Full time 1 year|
Part time 2 years
If you choose to study our MA in Archaeology then you will be joining a vibrant, active Postgraduate community in a setting surrounded by sites of archaeological interest. We are lucky in the West Country to have prehistoric Dartmoor on our doorstep and Exeter itself is a city built on Roman foundations - the nearby Ipplepen dig is shedding further light on Romano-British history. The Anglo-Saxons too were active in our part of the world and we have excellent interdisciplinary ties with the History Department and Centre for Medieval Studies. In the past there have been opportunities for Exeter students to participate in fieldwork and outreach activities in as diverse locations as Argentina, Sri Lanka, Kazakhstan, South Dakota and Texas.

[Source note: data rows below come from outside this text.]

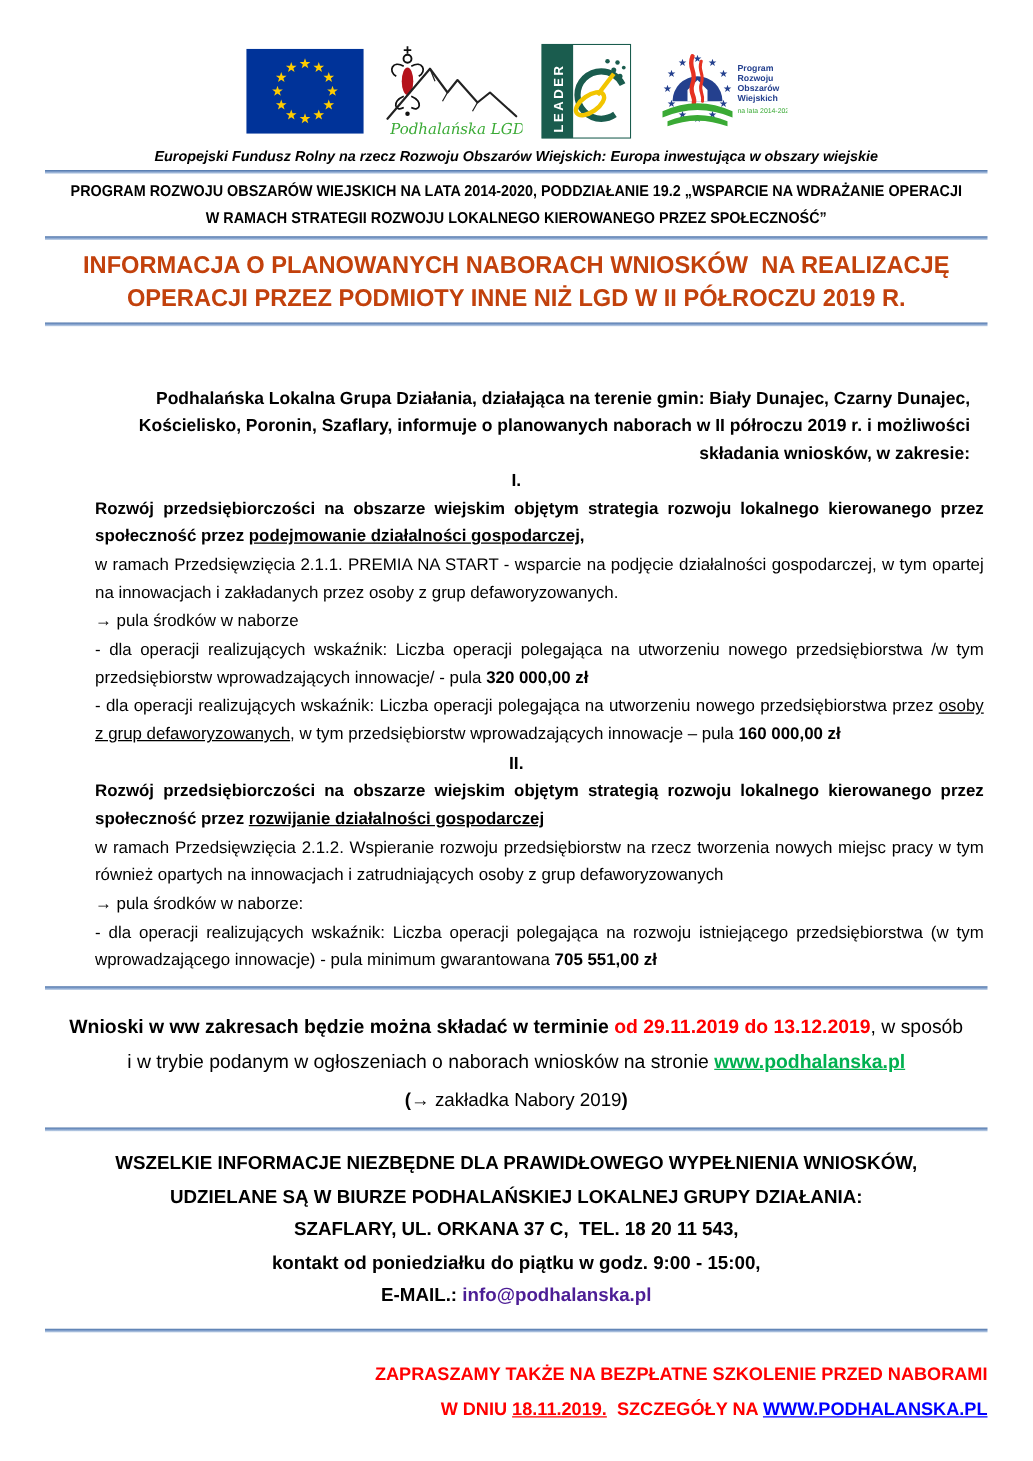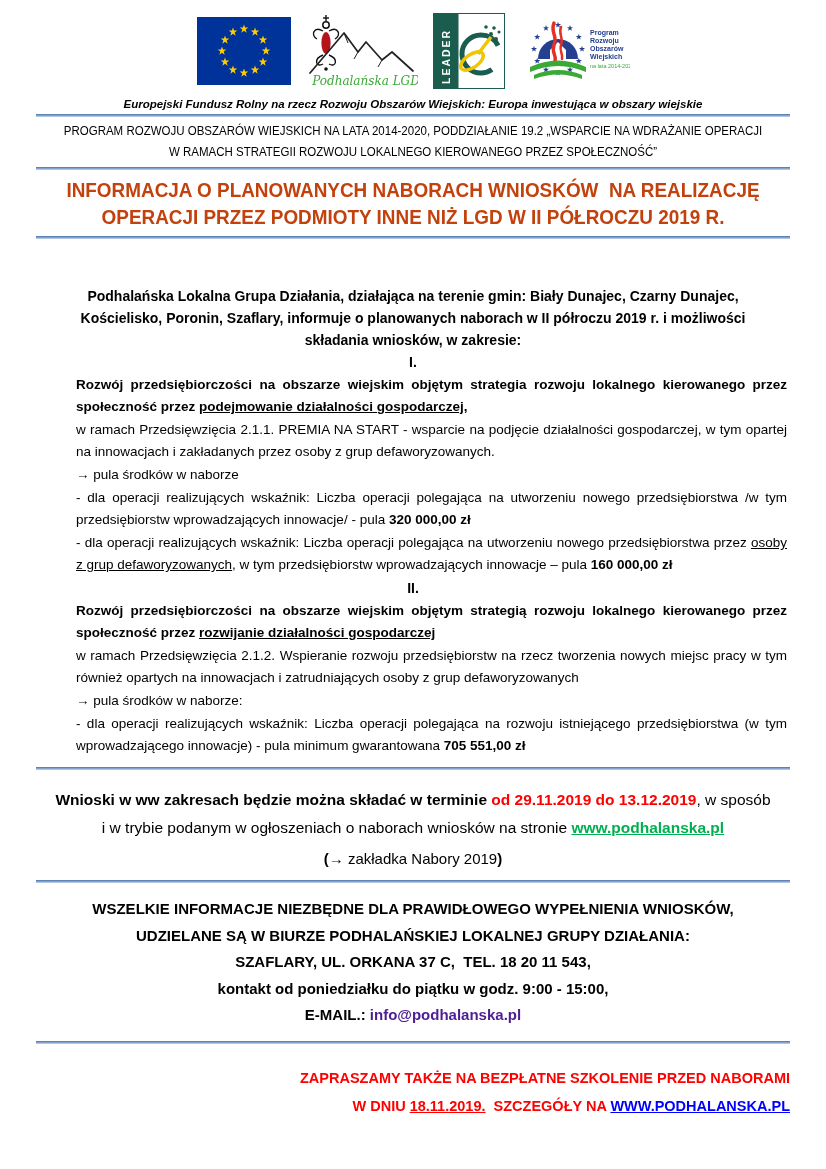"Podhalańska LGD" .logos { padding-top: 13px -> 35px }
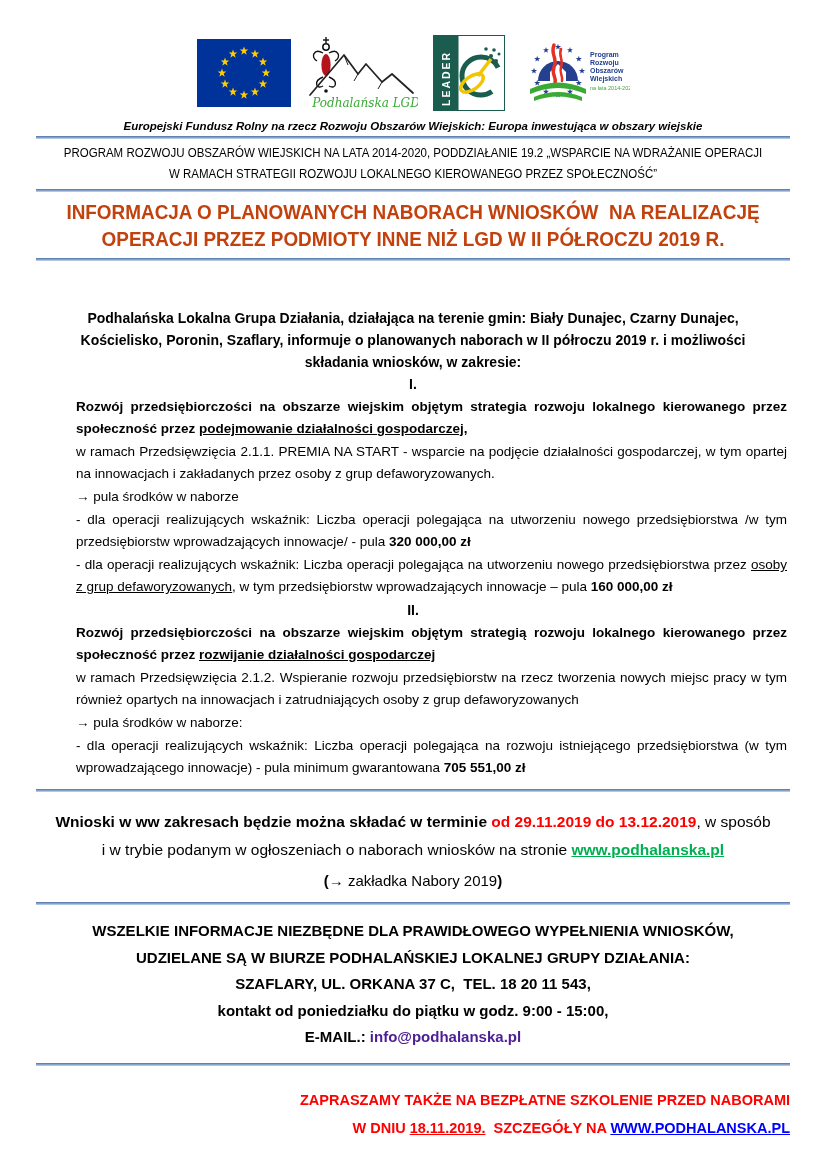"PROGRAM ROZWOJU OBSZARÓW WIEJSKICH NA" .program { font-weight: normal -> bold }
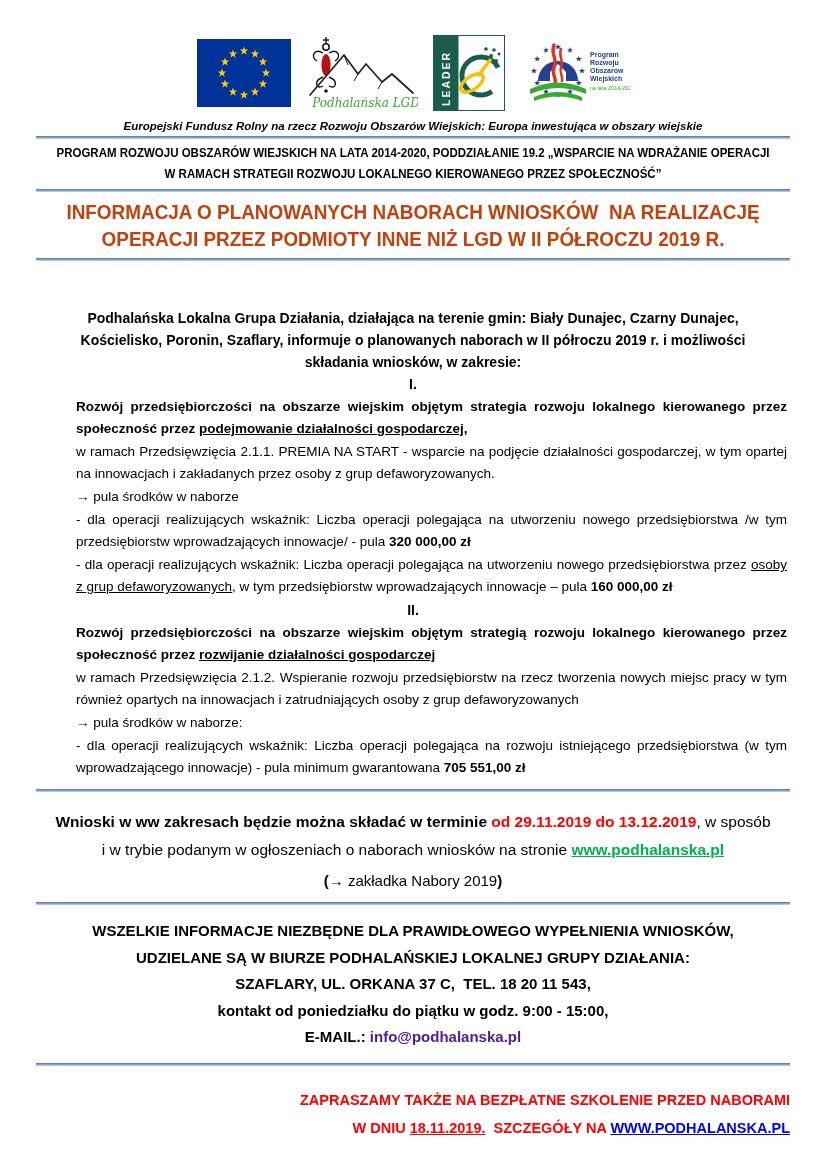"Podhalańska Lokalna Grupa Działania," .intro { text-align: center -> right }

In some cases, fieldwork may consist of archaeological work in a museum rather than excavation.
The MA Archaeology programme is flexible, so you can choose the modules that interest you – including those on Experimental Archaeology, Human Osteoarchaeology and Zooarchaeology. If you’re interested in going on to doctoral study then our MA will give you the right training and our academic staff will be happy to support you through the process of funding applications.
If you choose to join us, as an active member of our Postgraduate community, you will become part of a world leading research department among a great archaeological landscape.
Students on the MA Archaeology study 180 credits in total. This includes a mixture of compulsory modules, optional modules and a dissertation.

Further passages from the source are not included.